Elemento squadra: abbiamo visto che – nel caso di Giorgia – hanno partecipato più reparti di diversi Corpi (VVF-Polizia-CNSAS). Come sono state organizzate le squadre?
Ogni sito è affidato ad una squadra di soccorso. Da quel momento quella squadra diventa gestore del sito. In caso di necessità o disponibilità di personale aggiuntivo, il personale di altri enti si mette a disposizione del capo squadra che ha in gestione l’evento. Ad ogni modo l’integrazione e la collaborazione in questi scenari è massimale. L’obiettivo finale è il soccorso delle vittime.
Quali sono le tecnologie che vi sono state più d’aiuto in questa maxi-emergenza?
In questo scenario ruolo fondamentale è stato quello delle unità cinofile.

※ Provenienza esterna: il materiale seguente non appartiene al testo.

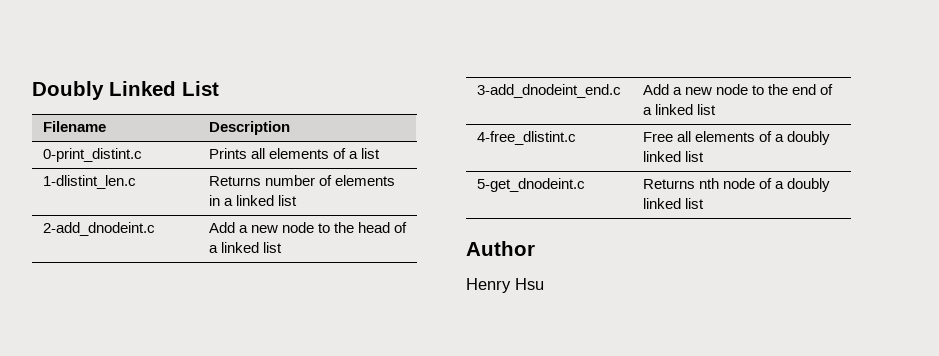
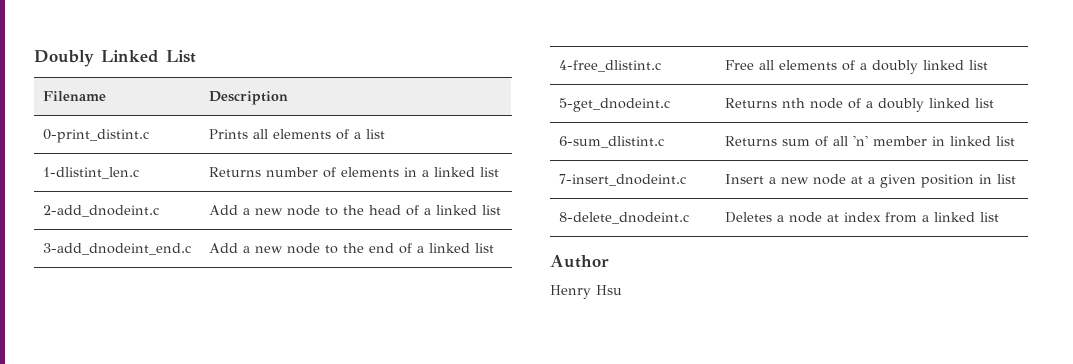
(704, 203) none -> [558,136,664,148] [724,135,1015,147] [558,174,686,186] [724,174,1016,188] [558,212,689,224] [724,212,999,223] // 6-sum_dlistint.c | Returns sum of all 'n' member in linked list // 7-insert_dnodeint.c | Insert a new node at a given position in list // 8-delete_dnodeint.c | Deletes a node at index from a linked list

Visto lo scenario negli scavi, soprattutto per i primi giorni, sono serviti strumenti semplici come badili e picconi o strumenti portatili ed a batterie o alimentabili con piccoli generatori portatili.
Dal nostro punto di vista oltre alle dotazioni di base, che devono essere compatte e trasportabili, abbiamo usato con soddisfazione l’accesso intraosseo e dove possibile barelle pieghevoli visto che l’accesso alle aree di lavoro era impossibile per i mezzi di soccorso.
PTSD: non è facile toccare questo tema ma molti soccorritori rischiano di soffrirne dopo un terremoto simile. Come lo affrontate e cosa suggerisci di fare ad altri soccorritori?
In questa situazione ho visto la presenza di un grande numero di psicologi e di gruppi di ascolto. Sicuramente la presenza di specialisti è utile ad affrontare la situazione. L’appartenenza ad un gruppo coeso come il nostro e la capacità di discutere dei vissuti già nell’immediato aiuta molto. Quando la squadra è unita riesce a parlare, discutere, confidarsi con più facilità. Credo sia questa una scelta vincente: pianificare l’intervento con gruppi di operatori che abbiano condiviso formazione, addestramenti ed operazioni di soccorso alla fine premia e garantisce un’intesa che difficilmente si riesce ad improvvisare.
Per quanto rigurda il de-briefing e ulteriori documenti, ringraziamo il dottor Bortoli per la disponibilità a fornirci ulteriore materiale in futuro. Siamo certi che i suoi contributi saranno di grande aiuto a tutta la comunità dei soccorritori.